An estimated 40 per cent of P.E.I.'s agricultural workforce is now made up temporary foreign workers. Adding in employees in seafood processing, the trucking industry and other jobs, the number of temporary foreign workers arriving on the Island every year grew from about 400 in 2015 to more than 1,600 in 2023.
Protective mechanisms for foreign workers that would make them less vulnerable to abuse need to be implemented by the federal and provincial governments, Dennis said.
'We're only hearing a fraction'
It's hard to know just how prevalent workplace sexual violence is among the temporary foreign workforce, said Joe Byrne, co-ordinator of the Migrant Worker Resource Centre at the Cooper Institute.

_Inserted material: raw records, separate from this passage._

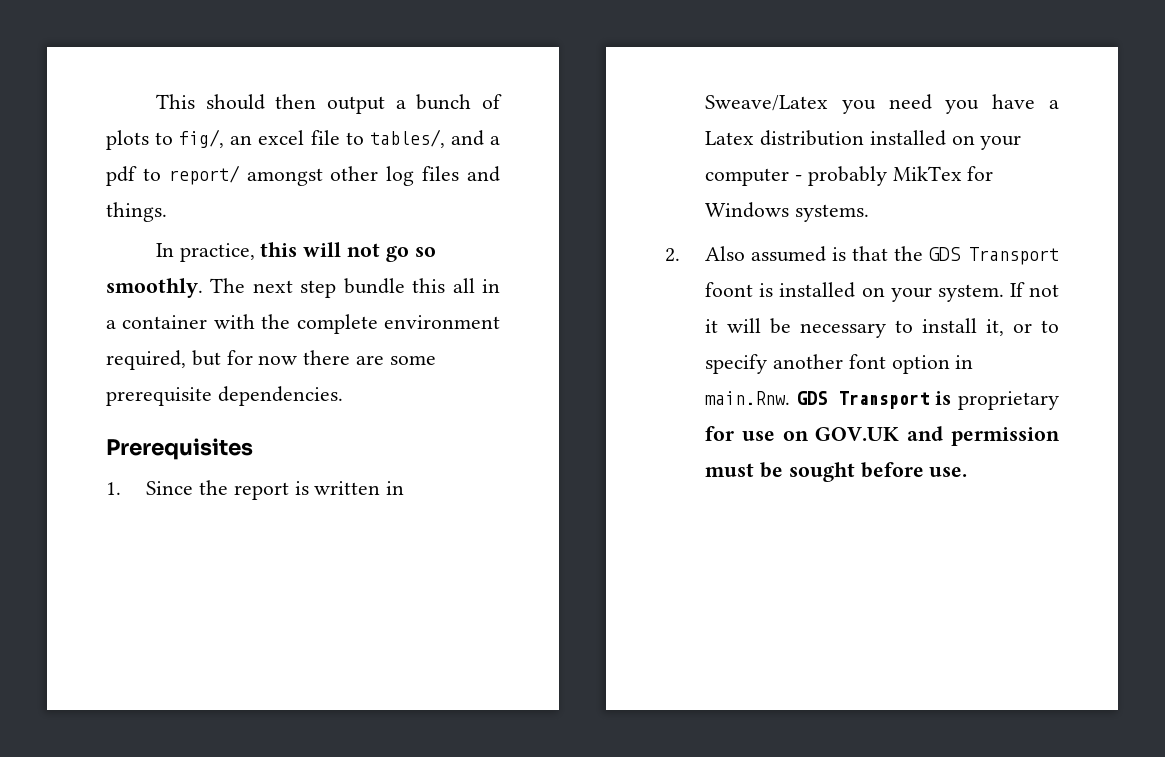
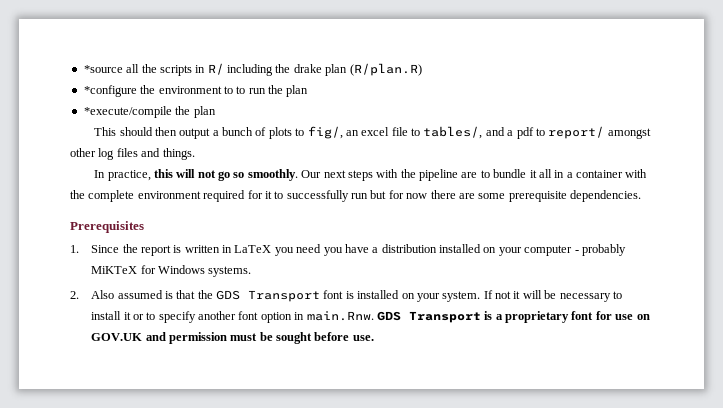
+ *source all the scripts in R/ including the drake plan (R/plan.R)
+ *configure the environment to to run the plan
+ *execute/compile the plan
- The next step bundle this all in a container with the complete environment required, but for now there are some prerequisite dependencies.
+ Our next steps with the pipeline are to bundle it all in a container with the complete environment required for it to successfully run but for now there are some prerequisite dependencies.
- 1. Since the report is written in Sweave/Latex you need you have a Latex distribution installed on your computer - probably MikTex for Windows systems.
+ 1. Since the report is written in LaTeX you need you have a distribution installed on your computer - probably MiKTeX for Windows systems.
- 2. Also assumed is that the GDS Transport foont is installed on your system.
+ 2. Also assumed is that the GDS Transport font is installed on your system.
- If not it will be necessary to install it, or to specify another font option in main.Rnw. GDS Transport is proprietary for use on GOV.UK and permission must be sought before use.
+ If not it will be necessary to install it or to specify another font option in main.Rnw. GDS Transport is a proprietary font for use on GOV.UK and permission must be sought before use.

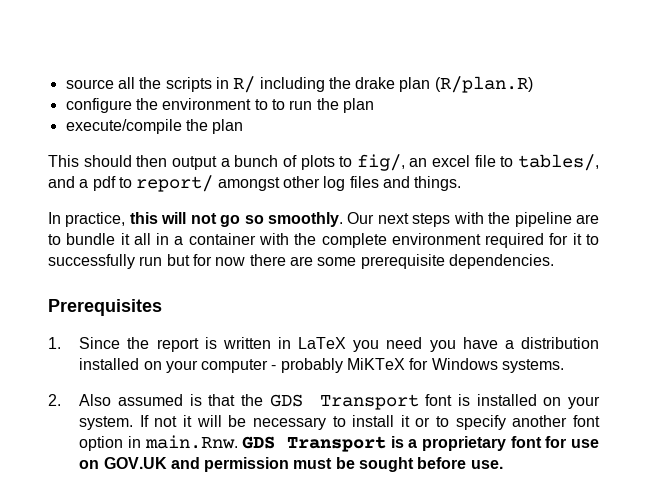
- *source all the scripts in R/ including the drake plan (R/plan.R)
+ source all the scripts in R/ including the drake plan (R/plan.R)
- *configure the environment to to run the plan
+ configure the environment to to run the plan
- *execute/compile the plan
+ execute/compile the plan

"We feel that we're only hearing a fraction of the actual abuses that are happening because of the fear of reporting," Byrne said.
"The question of status is often the essential one, so the fear of violence or coercion or exploitation is secondary to the fear of losing status."
Many foreign workers fear that reporting sexual violence or abuse on the part of their employer may cause their pathway to permanent residency to disappear, Byrne said.
"People arrive with the same hopes and dreams that many of us have," Byrne said. "Then they find when they get here, or even before they get here, that their status and their ability to live out those hopes and dreams rests on the willingness of their employer to keep them employed."
That's a result of the nature of the temporary foreign worker system itself, Byrne said.
"We should not be surprised that when we structure oppression into a system that the system becomes oppressive," he said.
"That is a natural consequence of poor policy making that puts workers in a vulnerable position with no pathway for dispute, or dispute resolution, without putting their status at risk."
Removing barriers
Although the Temporary Foreign Worker Protection Act was passed in the P.E.I. Legislature in 2022, it has not yet been proclaimed into law.
That's because the province is working on the act's regulations, such as enforcement, said Karla Bernard, interim leader of P.E.I.'s Green Party.
After listening to the "powerful panel discussion," Bernard said she heard a clear message.
"There are people in our communities who are essentially invisible, and as a result are put in really vulnerable situations when it comes to being exploited," she said.
"We need to make foreign workers more visible. They need to have more connections in our community."
Although supports for temporary foreign workers exist, it can be challenging to access them, Bernard said.
"They're not connected, they don't have relationships built. There's language barriers, there's trust barriers, there's all sorts of barriers."
Providing information and resources to workers is something the government could take on, Bernard said.
She said she plans to bring the issue forward in the legislature and do more work on in her role as an MLA.
"Everyone in P.E.I. deserves to live safely and freely and in security," Bernard said.